++++ Material for this exercise ++++

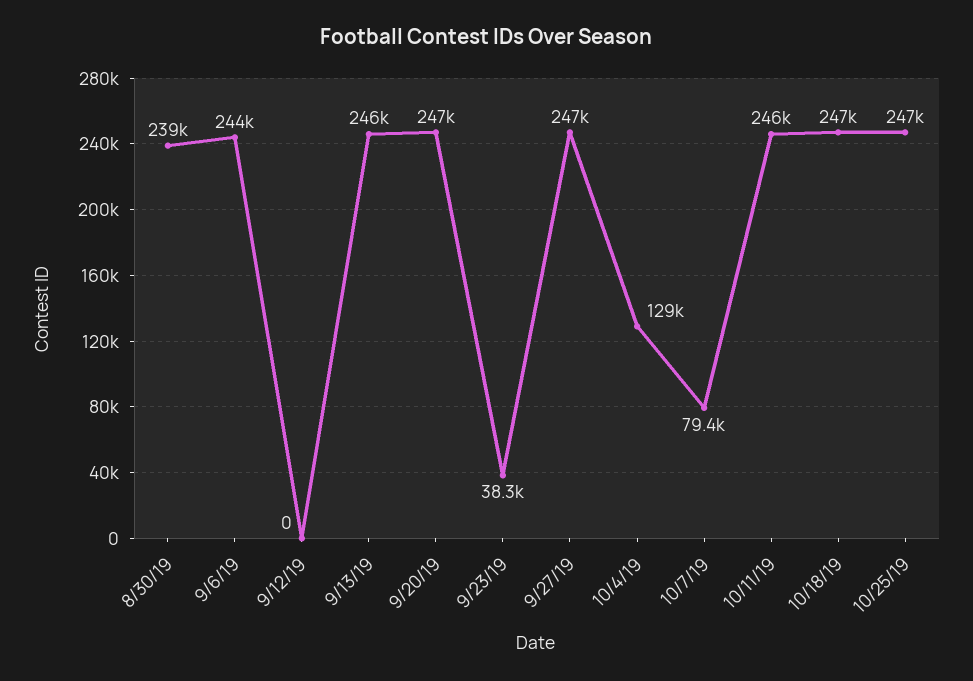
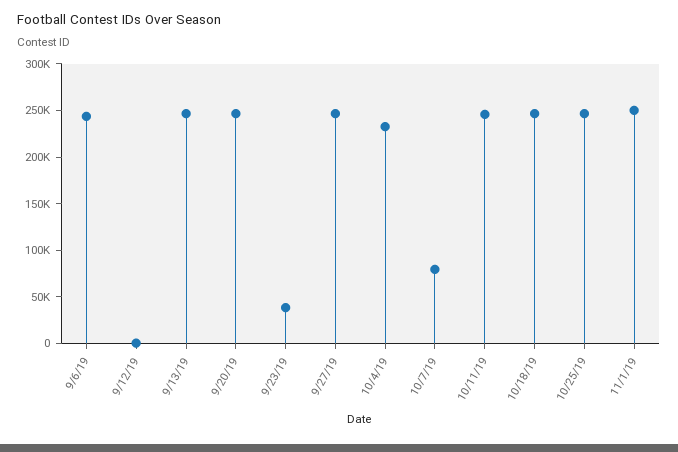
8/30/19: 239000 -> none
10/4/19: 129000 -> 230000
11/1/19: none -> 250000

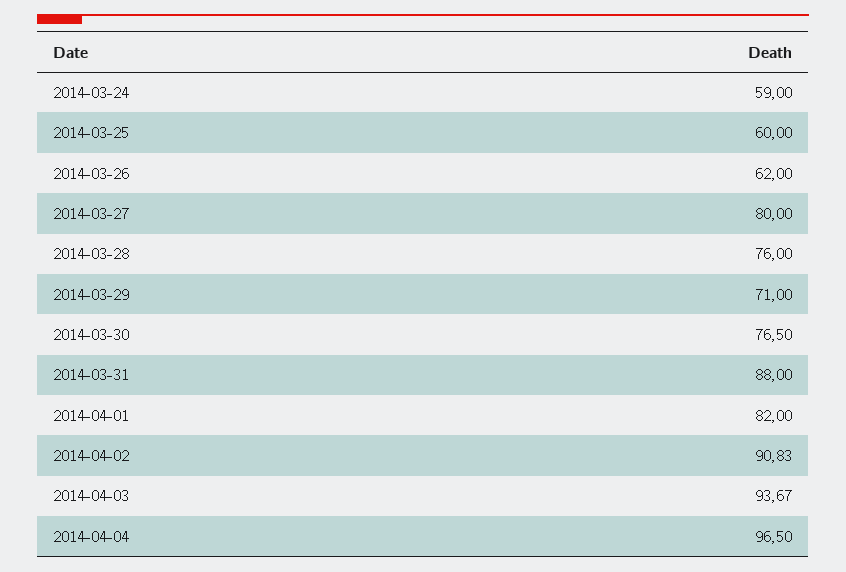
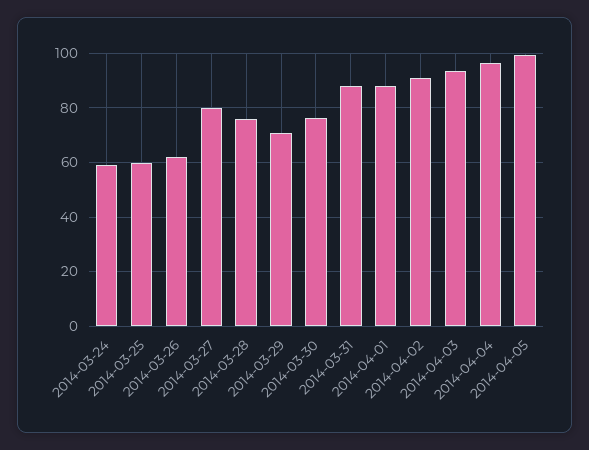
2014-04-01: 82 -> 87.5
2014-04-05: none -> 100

++++
++++ Material for this exercise ++++

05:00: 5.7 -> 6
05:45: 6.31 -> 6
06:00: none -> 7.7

++++
++++ Material for this exercise ++++

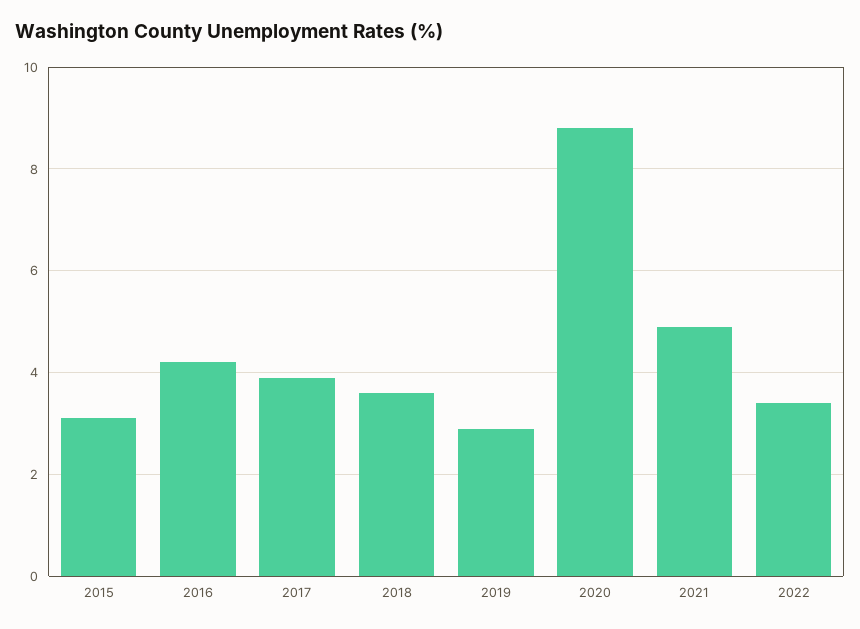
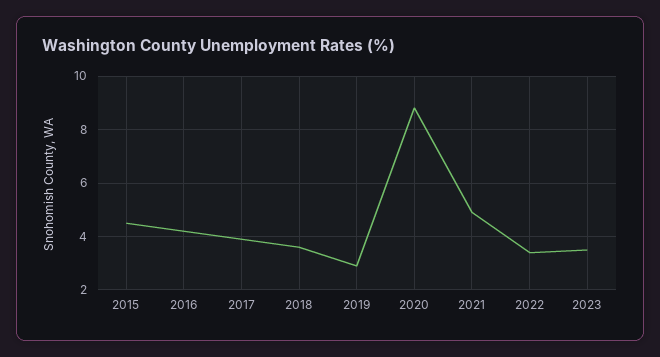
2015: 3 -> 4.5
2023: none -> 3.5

++++

Set the pictures aside and retype exactly the lines above from the line with "8/30/19: 239000 -> none" to the line with "2014-04-05: none -> 100", both included, adding no others.

Task output -
8/30/19: 239000 -> none
10/4/19: 129000 -> 230000
11/1/19: none -> 250000

2014-04-01: 82 -> 87.5
2014-04-05: none -> 100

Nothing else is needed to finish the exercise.